O Globo / Folha de S. Paulo
Trabalhar que é bom, nada
O capitão não quer que se trate o 31 de
março de 1964 como golpe militar. Prefere falar em revolução. O senador Paulo
Paim (PT-RS) quer colocar o nome do marinheiro João Cândido no Livro de Heróis
e Heroínas da Pátria pelo seu papel na Revolta da Chibata, de 1910, mas os
comandantes da Marinha objetam. Argumentam que nada justifica uma insurreição.
Os intolerantes de 2021 militam em conflitos do passado, expondo a má qualidade do debate em torno da bela História do Brasil. Até aí, tudo não passaria de um exercício de autoritarismo em torno da memória, mas vai-se aos fatos e se vê que, só na semana passada, a Secretaria de Cultura anunciou a criação de uma linha de crédito de R$ 600 milhões para as comemorações do Bicentenário da Independência. Desde julho, o cineasta Josias Teófilo vinha reclamando dessa inação. Afinal, sabia-se há 199 anos que, no dia 7 de setembro do ano que vem, o Brasil comemoraria seus dois séculos de existência.
Quem quiser chamar o 31 de março de 1964 de
golpe, que chame. Quem quiser homenagear João Cândido, que o homenageie. A
objeção dos comandantes da Marinha pode ser legítima, mas falta explicar por
que se deu o nome do almirante Saldanha da Gama ao lindo navio-escola da Força.
Saldanha insurgiu-se contra o governo de Floriano Peixoto, aderiu à Revolta
Federalista do Rio Grande do Sul e foi degolado num combate, em 1895. Se os
almirantes não tivessem se rebelado contra Floriano, talvez ele não tivesse
convocado eleições. Se os marujos de João Cândido não tivessem se rebelado, a
chibata não teria sido abolida em 1910.
O Brasil já viveu tempos de tolerância.
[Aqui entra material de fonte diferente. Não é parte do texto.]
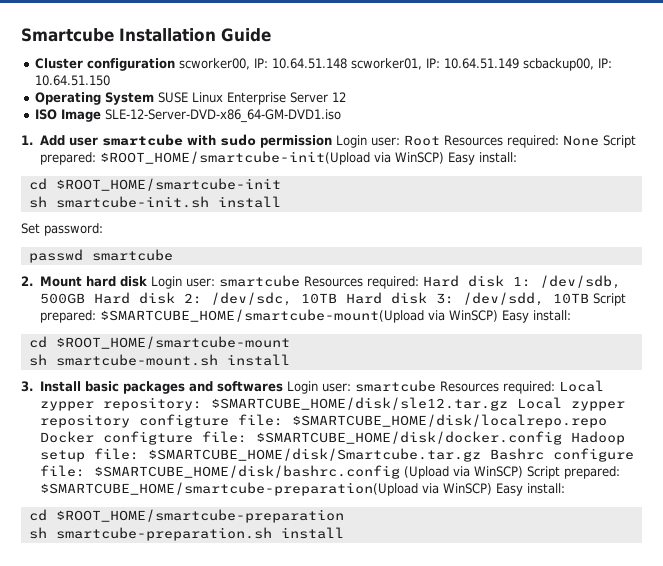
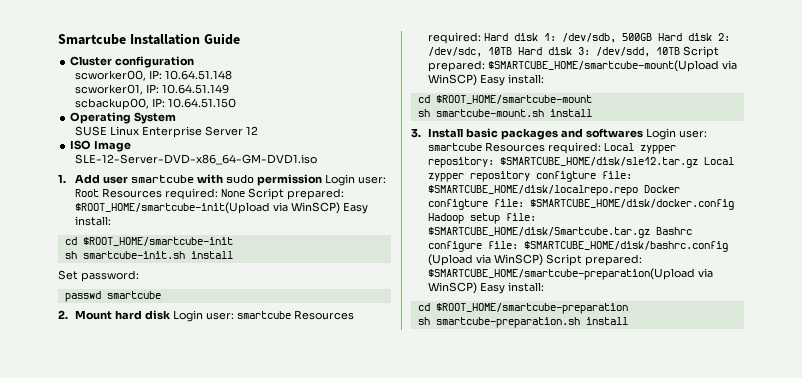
- Cluster configuration scworker00, IP: 10.64.51.148 scworker01, IP: 10.64.51.149 scbackup00, IP: 10.64.51.150
+ Cluster configuration
+ scworker00, IP: 10.64.51.148
+ scworker01, IP: 10.64.51.149
+ scbackup00, IP: 10.64.51.150
- Operating System SUSE Linux Enterprise Server 12
+ Operating System
+ SUSE Linux Enterprise Server 12
- ISO Image SLE-12-Server-DVD-x86_64-GM-DVD1.iso
+ ISO Image
+ SLE-12-Server-DVD-x86_64-GM-DVD1.iso

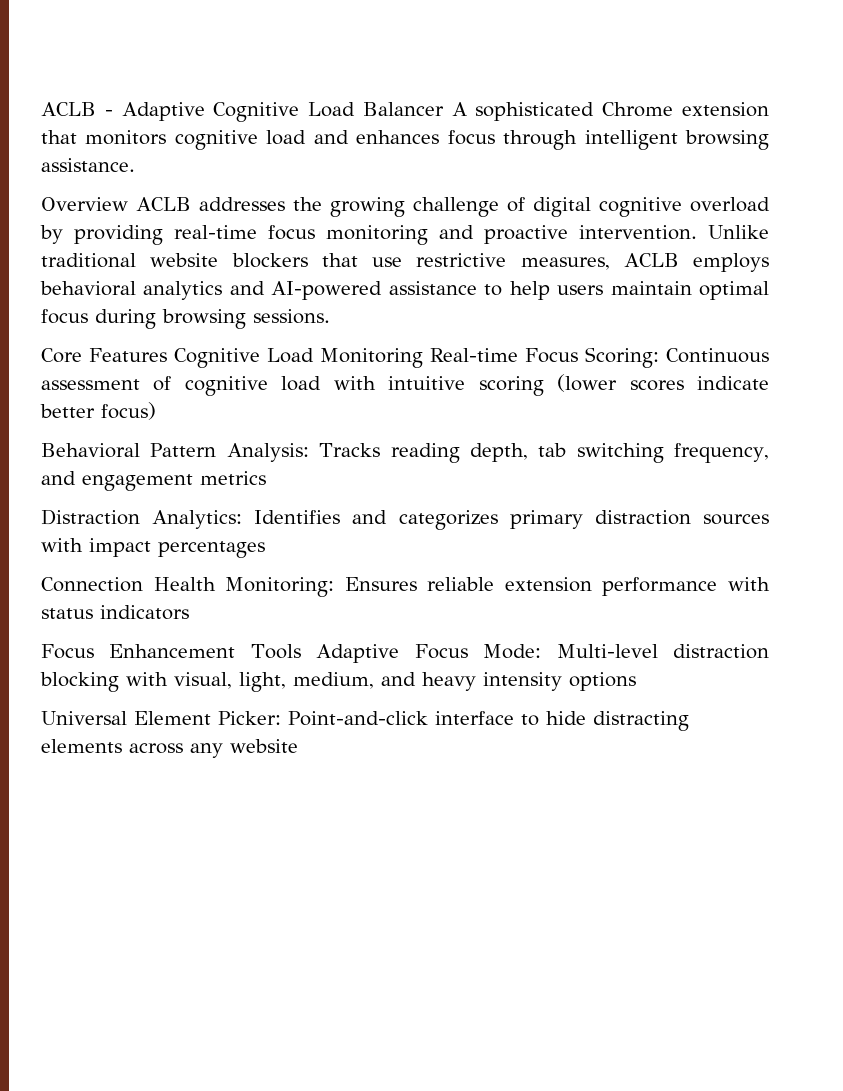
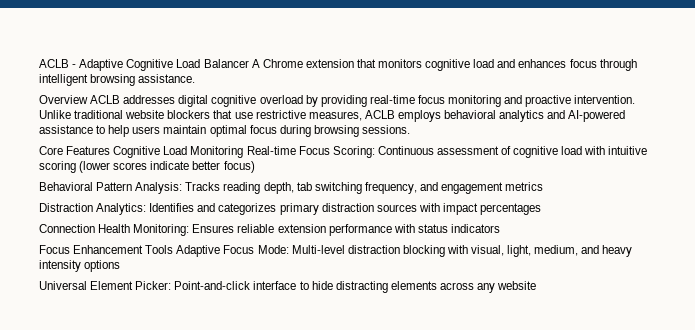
- ACLB - Adaptive Cognitive Load Balancer A sophisticated Chrome extension that monitors cognitive load and enhances focus through intelligent browsing assistance.
+ ACLB - Adaptive Cognitive Load Balancer A Chrome extension that monitors cognitive load and enhances focus through intelligent browsing assistance.
- Overview ACLB addresses the growing challenge of digital cognitive overload by providing real-time focus monitoring and proactive intervention.
+ Overview ACLB addresses digital cognitive overload by providing real-time focus monitoring and proactive intervention.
Em
1860, quando Dom Pedro II viajava pelo Nordeste, os fofoqueiros do Paço
contaram-lhe que o almirante Marques Lisboa, comandante do barco que o
conduzia, descera na localidade de Tamandaré para visitar o túmulo de seu irmão
que morrera combatendo o governo de Pedro I. Pior, queria transladar seus
restos para o Rio. O imperador tratou do caso e decidiu dar-lhe o título de
barão de Tamandaré. Vinte e nove anos depois, quando um golpe militar destronou
e desterrou Dom Pedro II, o então marquês de Tamandaré, que ficara no Paço
durante todo o dia 15 de novembro, ajudou a claudicante imperatriz a embarcar.
O que diferencia a intolerância de hoje das
outras, passadas, é a laborfobia. O radical quer radicalizar, mas trabalhar que
é bom, nada. O Bicentenário vem aí e, pelo que se vê, o governo nada fez. Em
1922, o presidente Epitácio Pessoa celebrou a data com muitas iniciativas,
inclusive uma exposição internacional. Em 1972, o general Emílio Médici
patrocinou uma patriotada com os restos de Dom Pedro I, mas tomou algumas
iniciativas culturalmente relevantes. Agora, de Brasília, só vem silêncio.
Pena, porque o governador João Doria há tempo prepara a reinauguração, em grande estilo, do Museu do Ipiranga. Em setembro de 2022, em plena campanha eleitoral, Doria terá o que mostrar, e Brasília ficará chupando o dedo, repetindo que em 31 de março de 1964 houve uma revolução. Ela cassou o mandato de deputado do pai do governador, que havia batalhado na CPI com seu colega Rubens Paiva, que investigava a corrupção eleitoral do Instituto Brasileiro de Ação Democrática, cujo guru deixou o Brasil e morreu muito tempo depois, nos Estados Unidos. Rubens Paiva foi assassinado no DOI do Rio de Janeiro.